» TASK OBJECTIVE: Start to finish, print the entries exactly, and carry none of the pictures over.

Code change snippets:
== Segment start ==
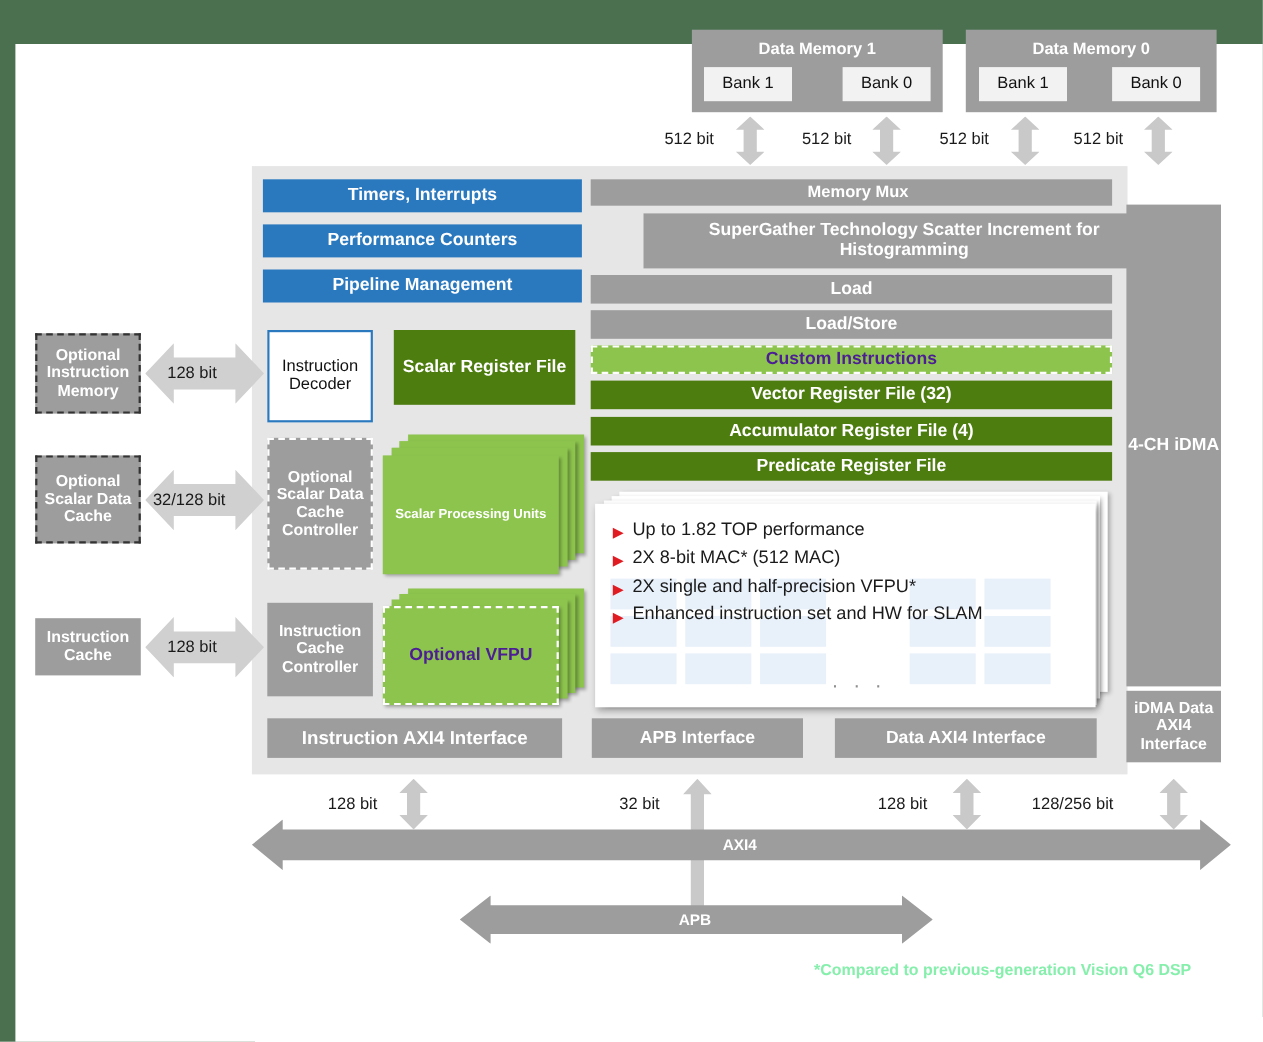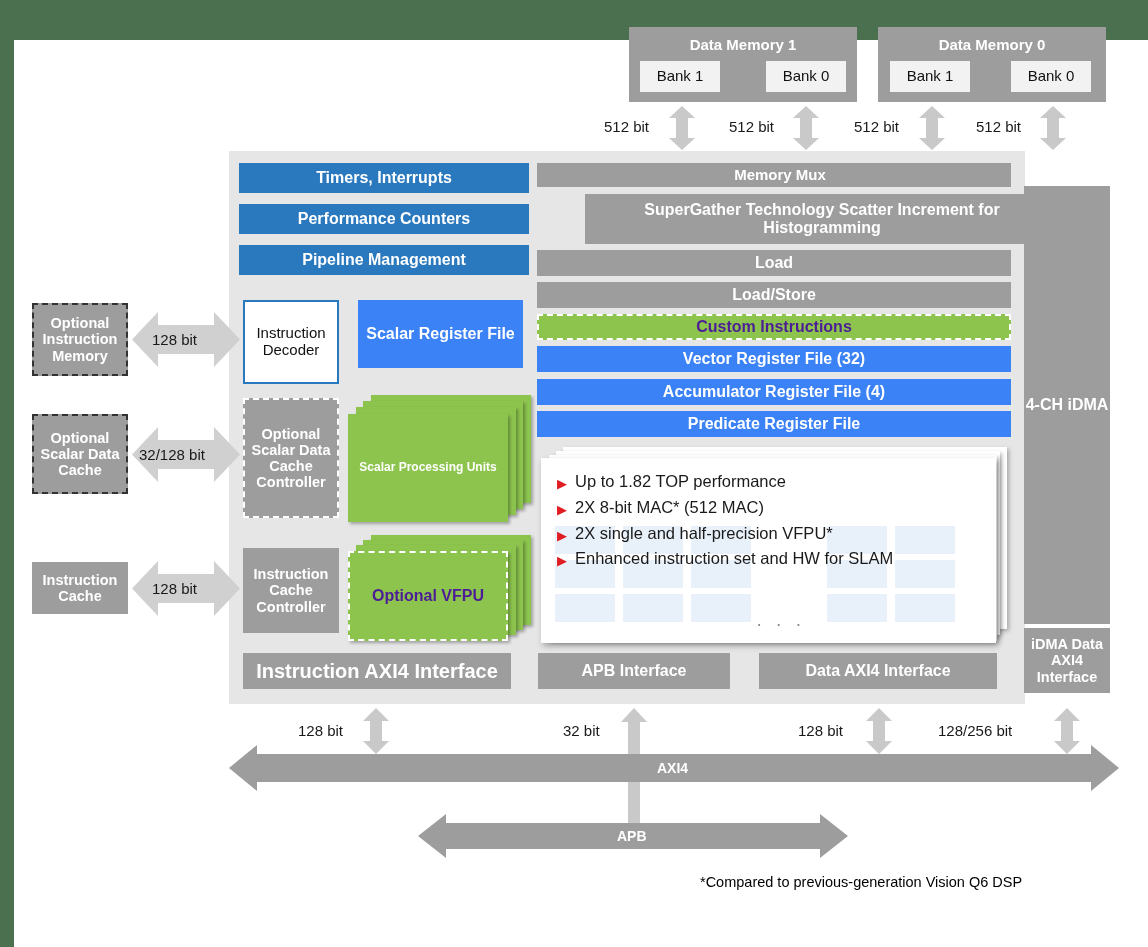"Scalar Register File" .teal { background: #3b82f6 -> #4d7c0f }
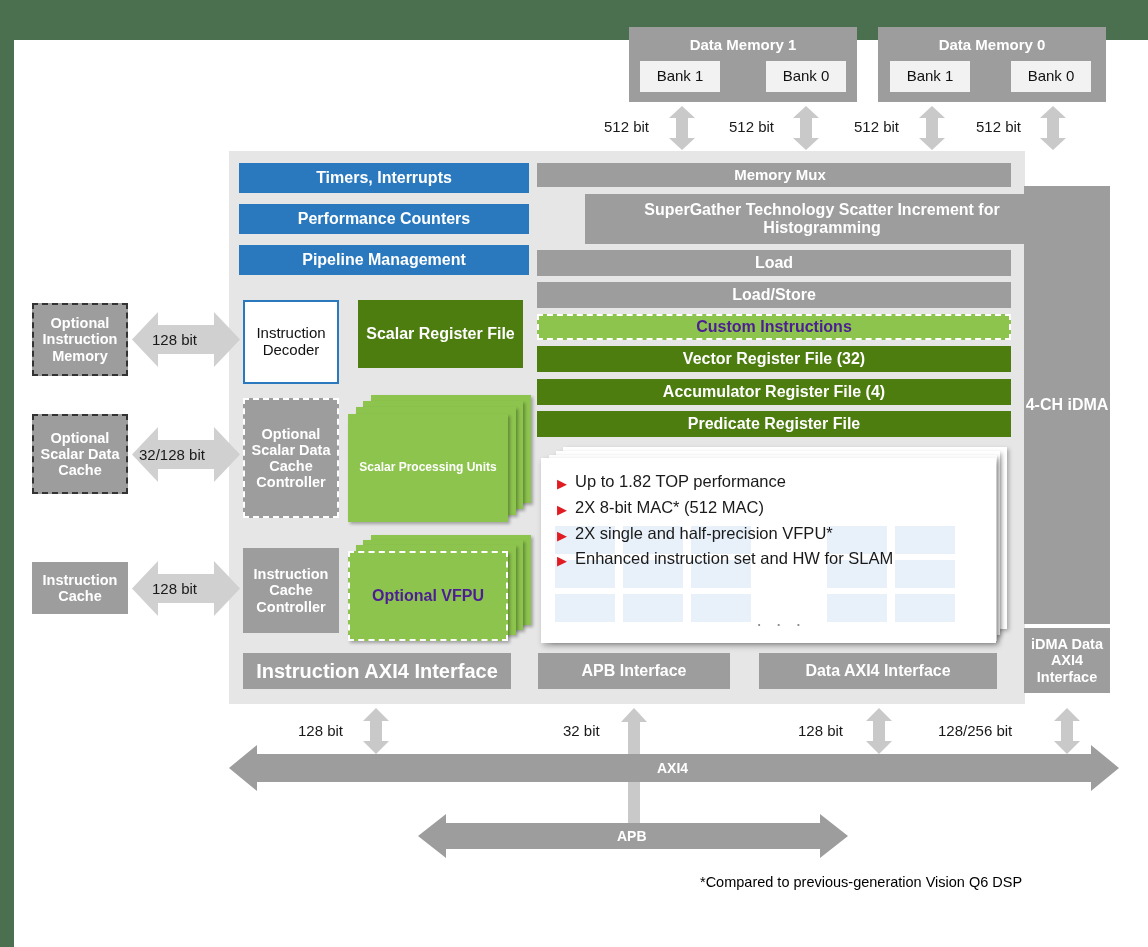"Instruction AXI4 Interface" div.blk { font-size: 20px -> 17px }
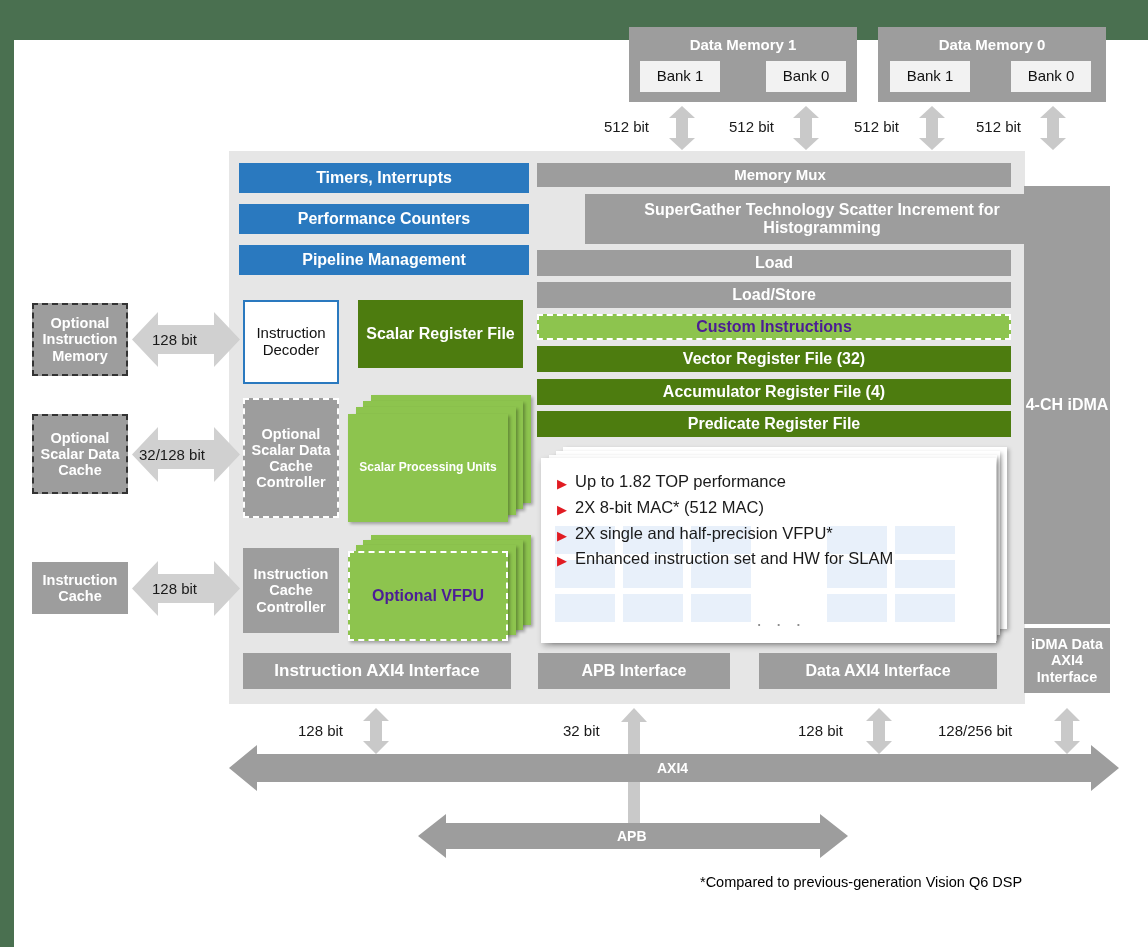"*Compared to previous-generation Vision" .footnote { color: #000000 -> #86efac; font-weight: normal -> bold; left: 700px -> 740px }
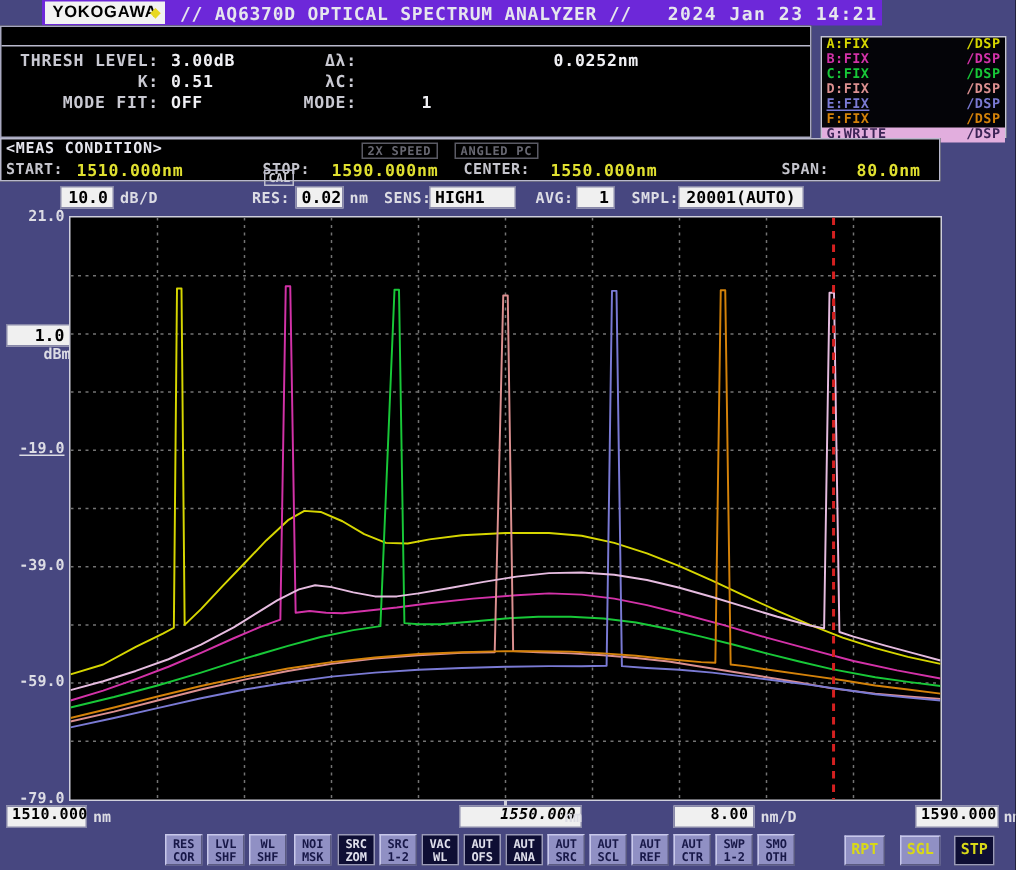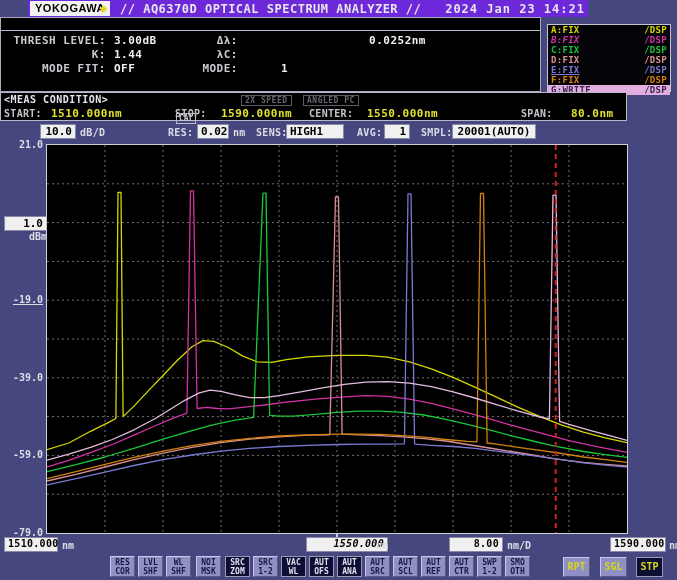"B:FIX" span { font-style: italic -> none }
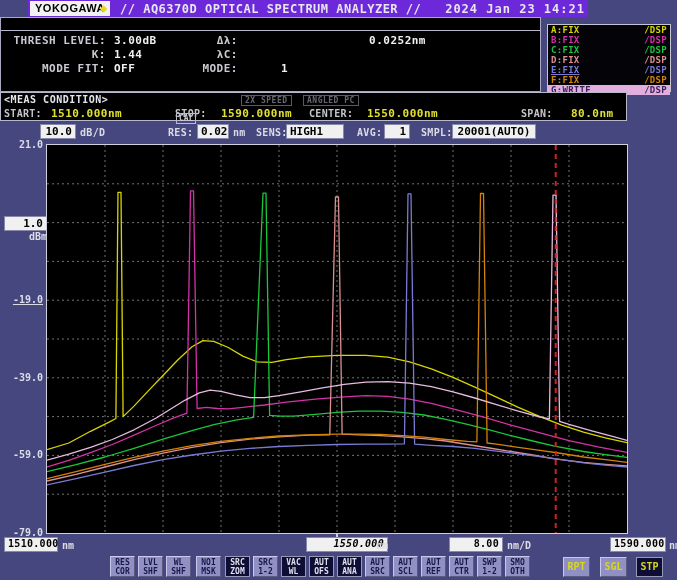"1.44" span.v1 { text: 1.44 -> 0.51 }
== Segment end ==
» REPLY:
"Scalar Register File" .teal { background: #3b82f6 -> #4d7c0f }
"Instruction AXI4 Interface" div.blk { font-size: 20px -> 17px }
"*Compared to previous-generation Vision" .footnote { color: #000000 -> #86efac; font-weight: normal -> bold; left: 700px -> 740px }
"B:FIX" span { font-style: italic -> none }
"1.44" span.v1 { text: 1.44 -> 0.51 }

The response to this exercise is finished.